Aku tidak jarang melarang pikiranku untuk ingat, tapi kenangan itu tidak
sengaja merasuk hadir dan menghancurkan lagi hatiku. Berusaha untuk mengalihkan
pikiran, aku malah membayangkan berhadapan dengan sang penyayat hati. Sekali menanyakan
kabarnya dan takdir macam apa yang mungkin membuat kami bertemu lagi. Tidak kupungkiri
memang aku masih mempunyai rasa rindu yang dalam pada dia. Meski tidak lagi
diperbolehkan. Maka cepat-cepat kuselesaikan gambarku, dan keramaian persimpangan
ini semakin membuatku kehilangan konsentrasi.
Orang-orang dengan kesibukannya masing-masing berlalu lalang tak henti sepanjang
sore sedari tadi aku duduk disini. Ramai sekali halte bus sore ini. Mereka yang
pulang dari tempat kerja dan segera ingin berjumpa dengan hangatnya rumah dan
keluarga saling mempercepat langkah, sama sekali tidak melihat satu sama lain. Tidak
peduli satu sama lain.
Hal yang sudah biasa kulihat disini, tepatnya sejak setahun lalu aku disini.
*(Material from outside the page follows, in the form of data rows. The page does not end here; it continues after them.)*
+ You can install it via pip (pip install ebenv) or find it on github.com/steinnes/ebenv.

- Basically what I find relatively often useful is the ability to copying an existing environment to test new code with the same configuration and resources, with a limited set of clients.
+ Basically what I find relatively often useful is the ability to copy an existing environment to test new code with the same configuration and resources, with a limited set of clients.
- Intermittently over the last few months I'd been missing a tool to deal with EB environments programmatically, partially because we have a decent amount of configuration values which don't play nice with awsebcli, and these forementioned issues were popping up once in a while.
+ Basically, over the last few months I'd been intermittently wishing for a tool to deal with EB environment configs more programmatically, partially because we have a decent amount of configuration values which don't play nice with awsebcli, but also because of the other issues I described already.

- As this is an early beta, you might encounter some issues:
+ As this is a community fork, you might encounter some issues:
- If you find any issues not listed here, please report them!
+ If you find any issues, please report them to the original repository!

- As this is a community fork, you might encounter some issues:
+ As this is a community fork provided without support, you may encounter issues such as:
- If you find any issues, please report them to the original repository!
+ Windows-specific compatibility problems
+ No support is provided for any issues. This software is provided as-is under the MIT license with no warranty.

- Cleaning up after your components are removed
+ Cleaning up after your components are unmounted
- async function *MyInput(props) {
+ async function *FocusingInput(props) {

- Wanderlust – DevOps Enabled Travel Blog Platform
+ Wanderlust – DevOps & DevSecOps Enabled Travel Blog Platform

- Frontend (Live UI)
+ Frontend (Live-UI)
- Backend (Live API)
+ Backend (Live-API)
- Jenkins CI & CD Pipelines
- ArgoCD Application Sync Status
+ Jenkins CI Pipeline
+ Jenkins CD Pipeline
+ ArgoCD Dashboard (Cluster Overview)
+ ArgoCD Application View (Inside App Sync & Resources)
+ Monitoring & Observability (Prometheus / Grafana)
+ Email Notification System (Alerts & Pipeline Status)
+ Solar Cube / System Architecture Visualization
Tak lagi memperhatikan bus yang terus menerus datang dan pergi membawa
penumpangnya ke berbagai jurusan, aku memperhatikan satu per satu orang yang
lewat didepanku. Setelah sedikit lengang, kuarahkan kaki menuju mesin fending
beberapa langkah dari tempatku duduk. Musim panas disini memang menelan uang dari
saku setiap orang untuk setidaknya membeli minum dijalan. Suhu yang tidak acuh
pada kulit manusia membakar empat belas jam lamanya dalam sehari.
Sadar bahwa langit sudah berubah gelap, aku putuskan berjalan pulang menuju dormitory
yang tempatnya tidak begitu jauh dari terminal bus sentral. Lima belas menit
saja berjalan kaki.
Disini orang-orang terbiasa pergi atau pulang menuju rumah, sekolah, atau
tempat kerja dengan berjalan. Tak berbeda denganku, jalan kaki sudah merupakan
kebiasaan sekarang. Aku merasa sangat menikmati saat aku berjalan kaki karena banyak
ide dan hal-hal positif yang muncul. Perlahan namun pasti, aku yakin luka ini
akan menjadi pijakan langkahku dalam kehidupanku kini.
Sakit pasti, tapi
kupaksakan lega melihat orang yang begitu kucintai sepanjang hidupku sudah berbahagia.